A escola apresentou o samba-enredo “A Bruxa Está Solta – Senhoras do Saber Renascem na Colorado”. A escola abordou temas como ancestralidade e magia para “desmistificar a história das bruxas.”

Talita Guastelli, bailarina profissional, estreou como rainha de bateria da Colorado do Brás. Sambando de sapatilha na ponta dos pés, ela veio representando as “rainha das bruxas” ao lado da irmã, a princesa de bateria Sthefany Guastelli.

Fabi Bang, que interpretou a bruxa Glinda na montagem de “Wicked no Brasil”, atravessou a avenida com a escola. Ela foi caracterizada como a própria personagem ao lado de Silvetty Montilla, que representou Elphaba, a Bruxa Má do Oeste, protagonista da peça.

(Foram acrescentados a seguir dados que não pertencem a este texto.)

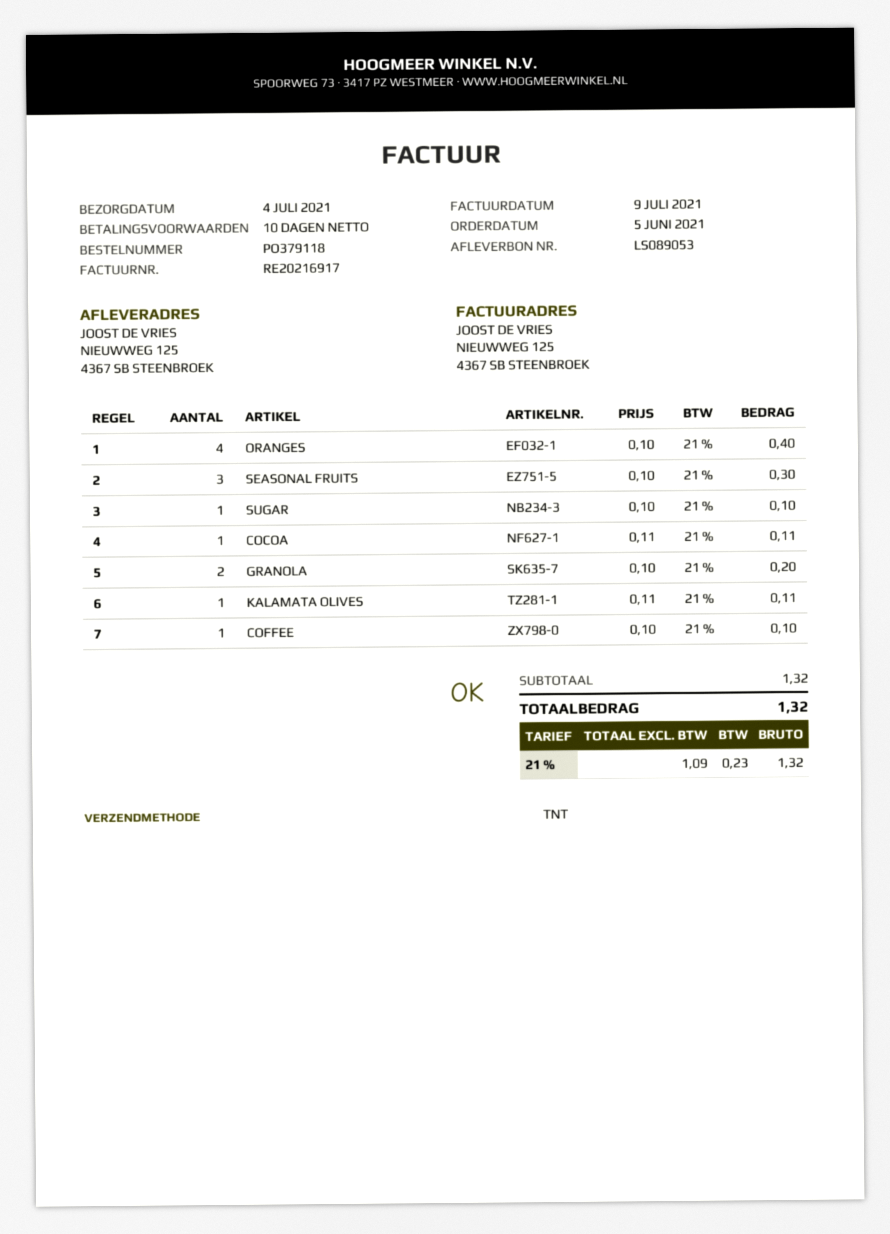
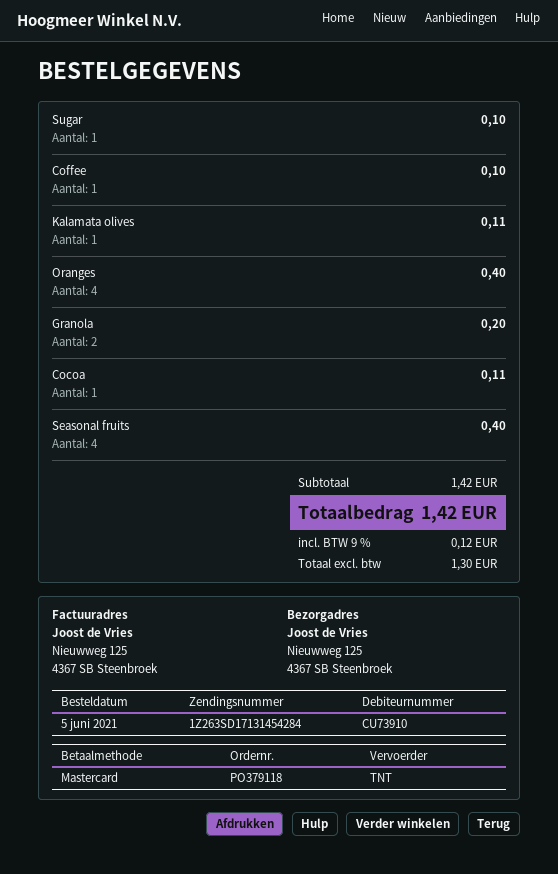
SEASONAL FRUITS: 3 for 0.30 -> 4 for 0.40
subtotal: 1.32 -> 1.42
net: 1.09 -> 1.30
tax: 21% = 0.23 -> 9% = 0.12
total: 1.32 -> 1.42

Outras bruxas da cultura popular, como a lenda de Matinta Pereira e a “Bruxa de Blair”, fizeram parte do desfile. A Bruxa do 71, de “Chaves”, a Cuca, de “Sítio do Pica-Pau Amarelo” e Úrsula, de “A Pequena Sereia”, também estavam em um carro alegórico dedicado às bruxas da ficção.

A escola apresentou alas representando a religião wicca e “Gaia”, a “Mãe-Terra”. O objetivo era, além de homenagear as bruxas, saudar a força feminina.

A Colorado do Brás encerrou o desfile dentro do tempo máximo. Sem correria, a escola passou pelos portões tranquilamente, com minutos de sobra.